The expected output is exactly the lines below, starting at the line with "top: 205px;" and ending at the line with "</body></html>", both included; no other line belongs in it.

Source data
== Segment start ==

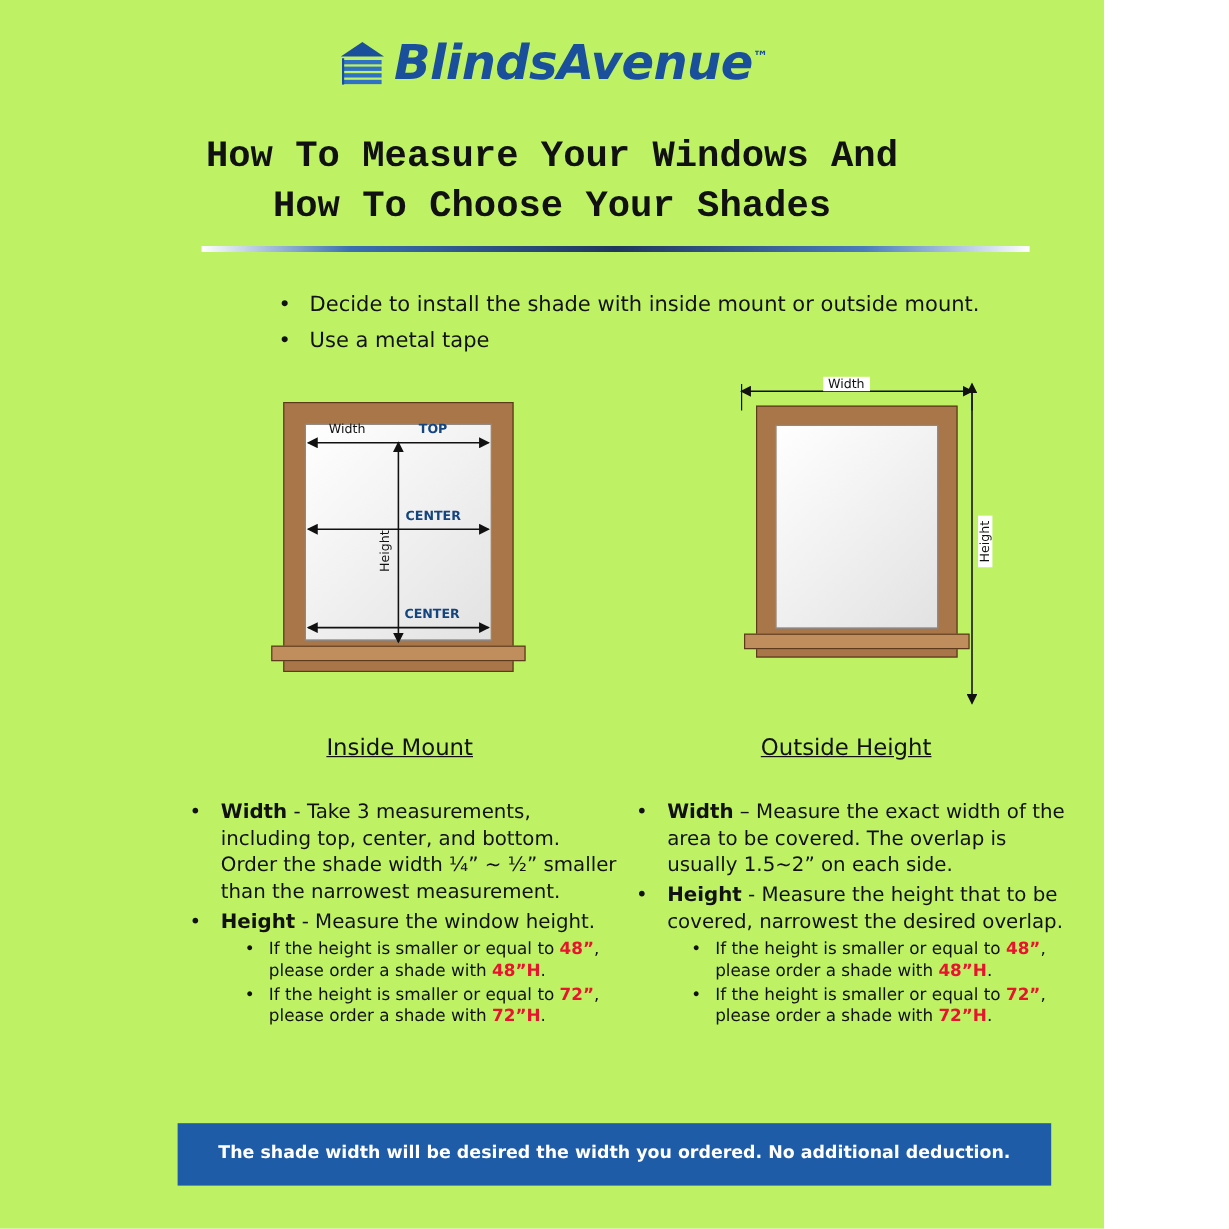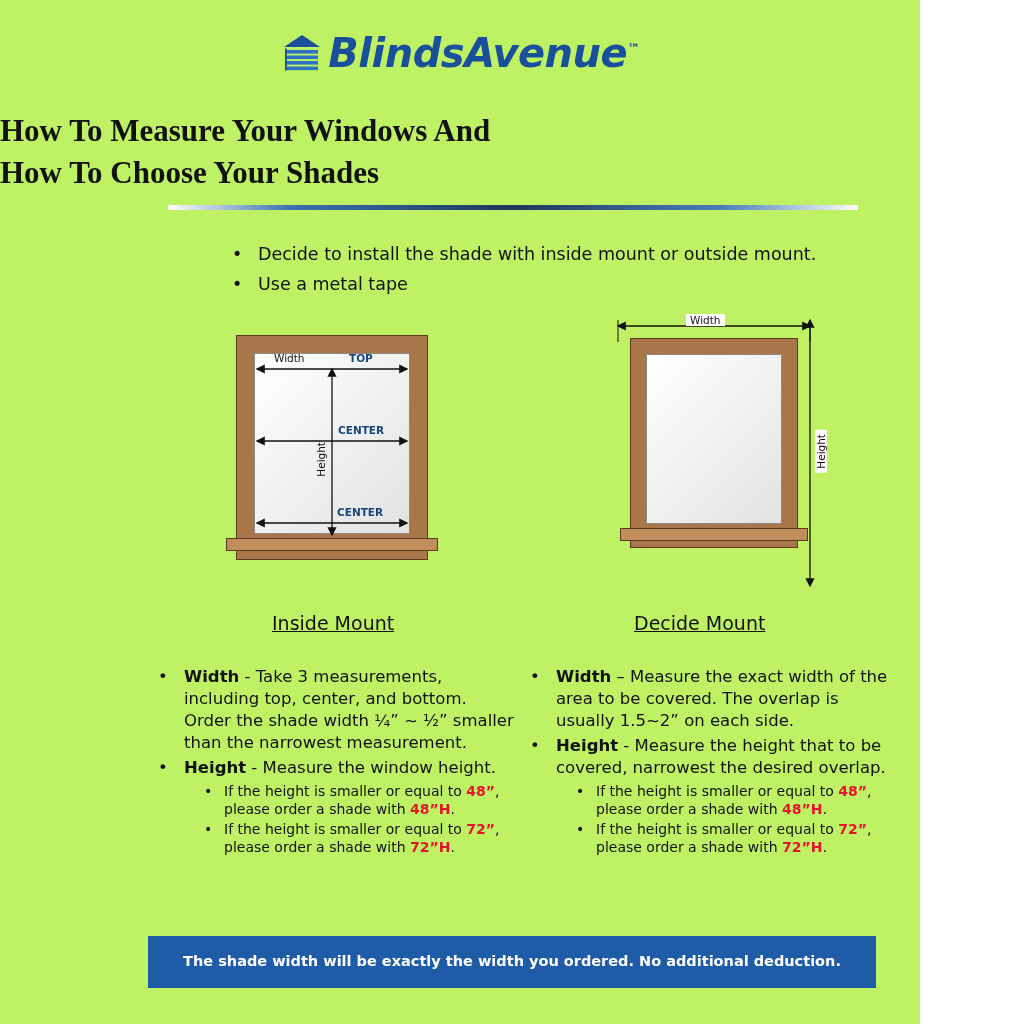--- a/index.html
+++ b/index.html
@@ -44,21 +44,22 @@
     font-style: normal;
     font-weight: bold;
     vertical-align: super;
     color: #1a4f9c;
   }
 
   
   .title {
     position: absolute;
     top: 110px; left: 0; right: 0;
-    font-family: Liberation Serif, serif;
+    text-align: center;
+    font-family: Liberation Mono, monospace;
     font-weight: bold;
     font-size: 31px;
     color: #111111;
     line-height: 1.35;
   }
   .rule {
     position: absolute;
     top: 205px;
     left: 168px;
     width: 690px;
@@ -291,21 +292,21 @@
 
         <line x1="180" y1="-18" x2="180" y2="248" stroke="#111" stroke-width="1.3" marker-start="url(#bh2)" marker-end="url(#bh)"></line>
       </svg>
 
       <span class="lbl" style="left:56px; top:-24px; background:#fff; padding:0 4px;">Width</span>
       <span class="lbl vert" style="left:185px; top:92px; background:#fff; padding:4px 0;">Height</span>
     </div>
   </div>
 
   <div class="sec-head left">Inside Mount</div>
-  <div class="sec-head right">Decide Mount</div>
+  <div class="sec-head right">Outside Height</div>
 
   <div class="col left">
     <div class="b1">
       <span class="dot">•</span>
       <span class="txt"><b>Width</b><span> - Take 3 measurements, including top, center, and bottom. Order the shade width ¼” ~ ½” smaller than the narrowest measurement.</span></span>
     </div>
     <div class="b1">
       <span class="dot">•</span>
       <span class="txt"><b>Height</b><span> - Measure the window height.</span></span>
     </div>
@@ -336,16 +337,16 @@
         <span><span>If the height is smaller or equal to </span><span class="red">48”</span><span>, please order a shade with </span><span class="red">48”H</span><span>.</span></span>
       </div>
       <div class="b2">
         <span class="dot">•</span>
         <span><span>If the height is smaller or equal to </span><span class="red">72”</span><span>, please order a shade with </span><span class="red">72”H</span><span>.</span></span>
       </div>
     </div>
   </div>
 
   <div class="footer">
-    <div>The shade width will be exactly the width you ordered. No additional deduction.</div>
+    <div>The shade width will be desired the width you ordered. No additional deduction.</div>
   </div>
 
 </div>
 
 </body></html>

== Segment end ==
== Segment start ==

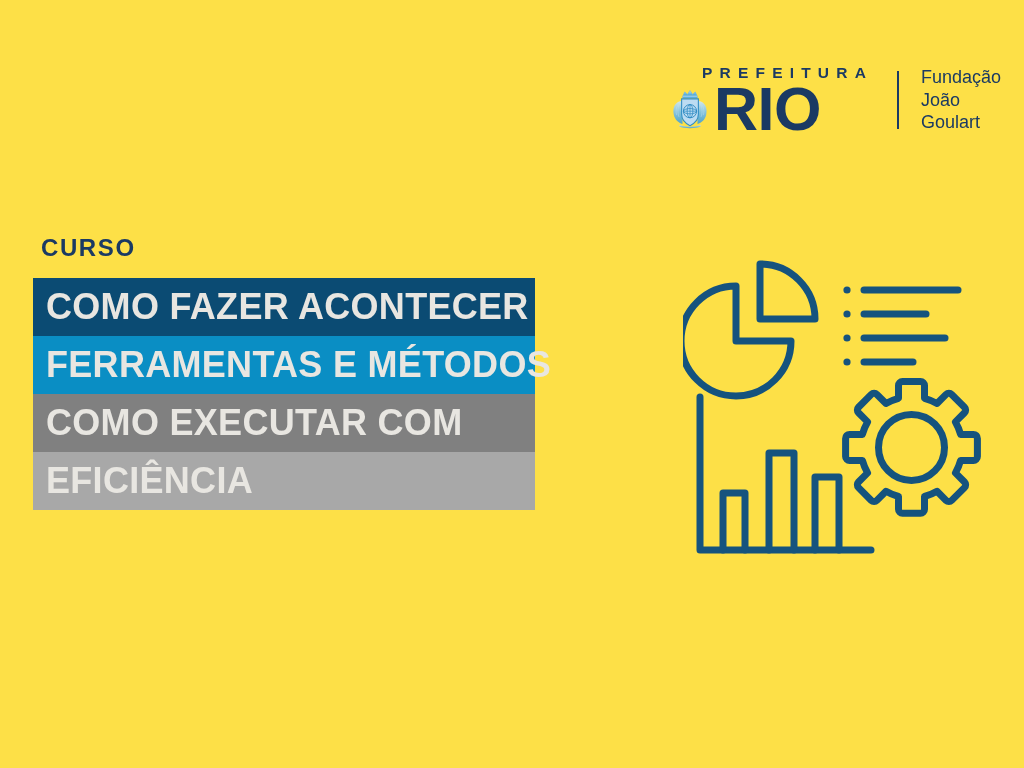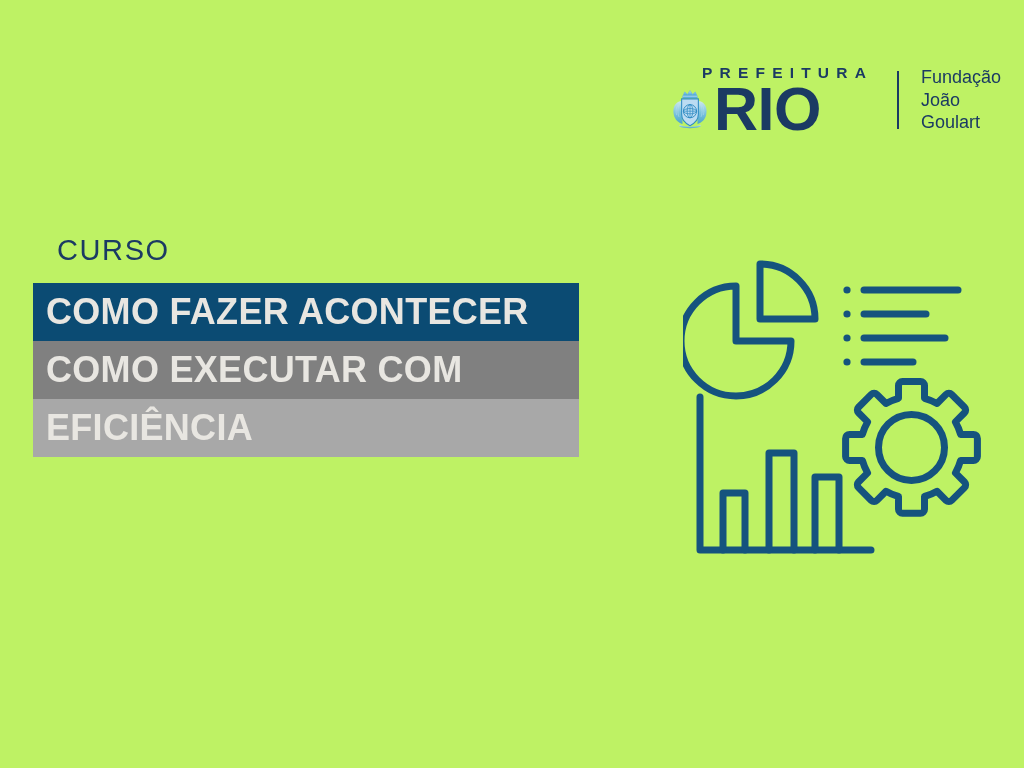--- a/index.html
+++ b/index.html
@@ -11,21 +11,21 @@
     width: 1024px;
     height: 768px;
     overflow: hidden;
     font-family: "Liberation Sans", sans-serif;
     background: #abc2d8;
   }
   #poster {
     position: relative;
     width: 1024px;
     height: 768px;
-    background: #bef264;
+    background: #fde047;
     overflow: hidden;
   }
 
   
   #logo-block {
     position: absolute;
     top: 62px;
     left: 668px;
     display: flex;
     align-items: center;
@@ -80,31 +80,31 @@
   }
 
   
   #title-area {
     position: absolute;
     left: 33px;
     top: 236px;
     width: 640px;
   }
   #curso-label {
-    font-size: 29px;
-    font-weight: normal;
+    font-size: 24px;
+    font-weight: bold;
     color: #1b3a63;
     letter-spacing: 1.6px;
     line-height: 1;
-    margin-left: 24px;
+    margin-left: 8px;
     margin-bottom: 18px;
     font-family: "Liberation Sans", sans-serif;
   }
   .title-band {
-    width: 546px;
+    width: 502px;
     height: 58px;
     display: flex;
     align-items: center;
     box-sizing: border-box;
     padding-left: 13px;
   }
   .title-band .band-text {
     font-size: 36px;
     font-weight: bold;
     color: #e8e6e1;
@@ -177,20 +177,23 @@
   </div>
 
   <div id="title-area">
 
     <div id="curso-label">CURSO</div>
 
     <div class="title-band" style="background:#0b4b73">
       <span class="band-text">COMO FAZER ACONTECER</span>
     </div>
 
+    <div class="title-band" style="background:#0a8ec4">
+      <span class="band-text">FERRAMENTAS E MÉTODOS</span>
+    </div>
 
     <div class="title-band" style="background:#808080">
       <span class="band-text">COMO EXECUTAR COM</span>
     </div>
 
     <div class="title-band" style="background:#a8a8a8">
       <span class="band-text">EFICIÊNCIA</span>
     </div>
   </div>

== Segment end ==

Output for this task
     top: 205px;
     left: 168px;
     width: 690px;
@@ -291,21 +292,21 @@
 
         <line x1="180" y1="-18" x2="180" y2="248" stroke="#111" stroke-width="1.3" marker-start="url(#bh2)" marker-end="url(#bh)"></line>
       </svg>
 
       <span class="lbl" style="left:56px; top:-24px; background:#fff; padding:0 4px;">Width</span>
       <span class="lbl vert" style="left:185px; top:92px; background:#fff; padding:4px 0;">Height</span>
     </div>
   </div>
 
   <div class="sec-head left">Inside Mount</div>
-  <div class="sec-head right">Decide Mount</div>
+  <div class="sec-head right">Outside Height</div>
 
   <div class="col left">
     <div class="b1">
       <span class="dot">•</span>
       <span class="txt"><b>Width</b><span> - Take 3 measurements, including top, center, and bottom. Order the shade width ¼” ~ ½” smaller than the narrowest measurement.</span></span>
     </div>
     <div class="b1">
       <span class="dot">•</span>
       <span class="txt"><b>Height</b><span> - Measure the window height.</span></span>
     </div>
@@ -336,16 +337,16 @@
         <span><span>If the height is smaller or equal to </span><span class="red">48”</span><span>, please order a shade with </span><span class="red">48”H</span><span>.</span></span>
       </div>
       <div class="b2">
         <span class="dot">•</span>
         <span><span>If the height is smaller or equal to </span><span class="red">72”</span><span>, please order a shade with </span><span class="red">72”H</span><span>.</span></span>
       </div>
     </div>
   </div>
 
   <div class="footer">
-    <div>The shade width will be exactly the width you ordered. No additional deduction.</div>
+    <div>The shade width will be desired the width you ordered. No additional deduction.</div>
   </div>
 
 </div>
 
 </body></html>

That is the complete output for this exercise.